Wzruszająca historia, piękny głos..

ale jakoś wciąż nie mogę zapomnieć, że to jest teleturniej, kolejne show i że znów ktoś próbuje mną manipulować.

eXistenZ pisze...

Jesteś obojętny i znieczulony.

Liliana Ziolek pisze...

Xav, nie jesteś wyjątkiem. Mnie też jakoś tak... Nie wiem. Jak widziałam Paula Pottsa, to autentycznie mi się zaszkliły oczy. Przy tej dziewczynie... nie wiem, to bardziej podziw nie wzruszenie. Może to kwestia wybranej piosenki - IMVHO Ave Maria jest średnio wzruszająca.

Dziewczyna ma super głos, talent, do tego faktycznie wzruszająca historia i pewnie ma szanse wygrać - ale mnie jednak brakuje u niej tej "kropki nad i". Może w następnych odcinkach wybierze jakiś bardziej "chwytliwy" kawałek i wtedy mnie przekona ;)

eXistenZ pisze...

A co miałaby śpiewać? "Hit me baby one more time"?

xavex pisze...

nie koniecznie, ale juz na przykład to co zaśpiewała ta mała ruda w zielonym i generalnie to jak ona się zaprezentowała, przemówiło do mnie znacznie bardziej.
tutaj:
http://www.tvn-got-talent.pl/28/klaudia-walencik-3-gigant-wyloniony/#more-122

jakieś takie bardziej szczere to było; takie mam odczucie.
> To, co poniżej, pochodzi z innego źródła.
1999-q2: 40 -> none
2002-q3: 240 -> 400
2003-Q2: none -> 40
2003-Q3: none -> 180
Jak bym miał wybierać to bez wahania ją, a nie tamtą. I mam wrażenie że nie chodzi tutaj ani o repertuar, ani o to że jedna nie widzi, a druga jest mała. Ten głos jest taki szczery i dźwięczący, a tamten pusty.

Liliana Ziolek pisze...

Ech eX, nie sprowadzaj rzeczy do absurdu. Całkowicie zgadzam się z xavem - piosenka "małej rudej w zielonym" była dużo lepiej dobrana - czy to bardziej chwytliwa, czy bardziej akurat pod jej głos i wyraz pasowało, jakby nie było - dla mnie to ona jest zdecydowanym "tak". Zdecydowanie większym też zresztą, niż ta druga mała co Niemena śpiewała.
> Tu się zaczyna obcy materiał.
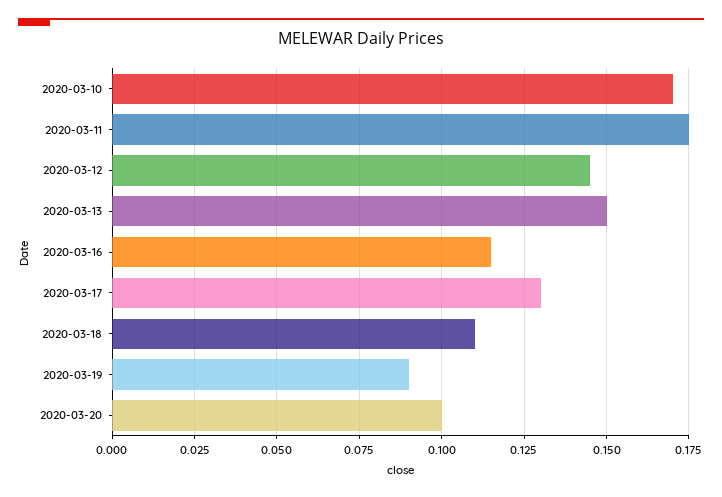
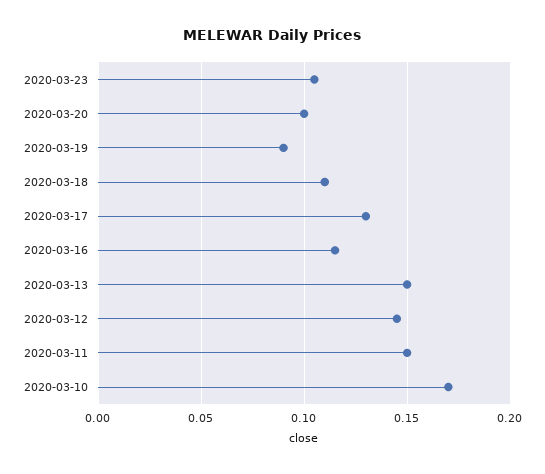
2020-03-11: 0.175 -> 0.15
2020-03-23: none -> 0.105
Nie wiem co ta dziewczyna miałaby śpiewać, możliwe że zaśpiewała to, co najbardziej jej leży, co do niej przemawia. Akurat nie było to coś, co przemówiło do mnie - o rany, zdarza się. Na pewno tym bardziej nie przemówiłoby to o czym wspominasz :> Tobie się bardzo podobało - super.
Jak wiadomo, de gustibus..., a poza tym to dopiero jeden kawałek i zawsze może się sytuacja (i moja opinia) zmienić... Jak słyszałam Biancę Ryan w amerykańskim wydaniu to mi ciary przeszły, ale potem słyszałam jej płytę i to już nie było TO.
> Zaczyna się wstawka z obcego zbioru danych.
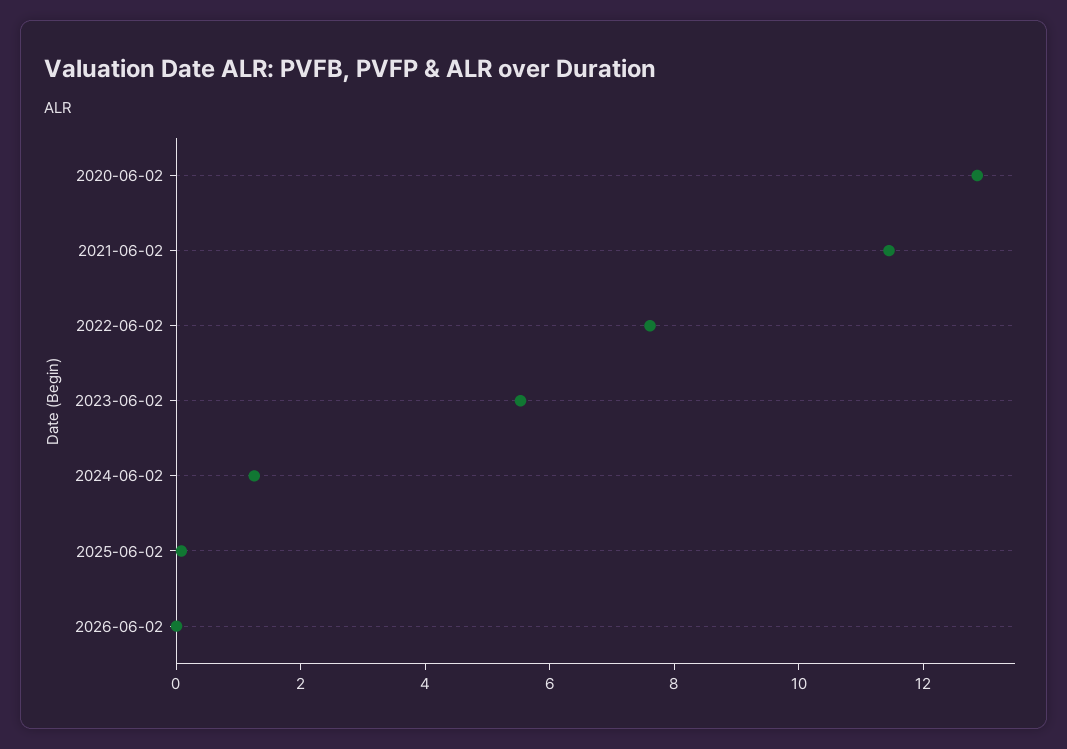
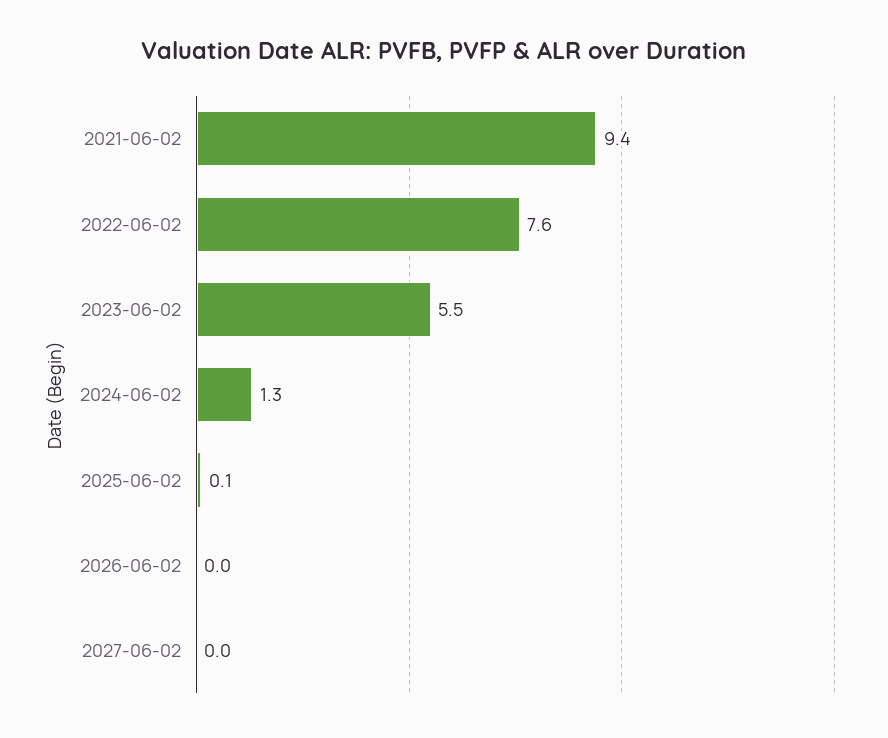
2020-06-02: 13 -> none
2021-06-02: 11.5 -> 9.4
2027-06-02: none -> 0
Najważniejsze jest, że każda(y) z nich ma okazję się pokazać, zdobyć rzeszę swoich fanów, oby każdemu z nich udało się jakoś zaistnieć na rynku - bo w końcu to że tylko jedno z nich może wygrać nie znaczy, że tylko jedno może przejść do szerszej publiczności.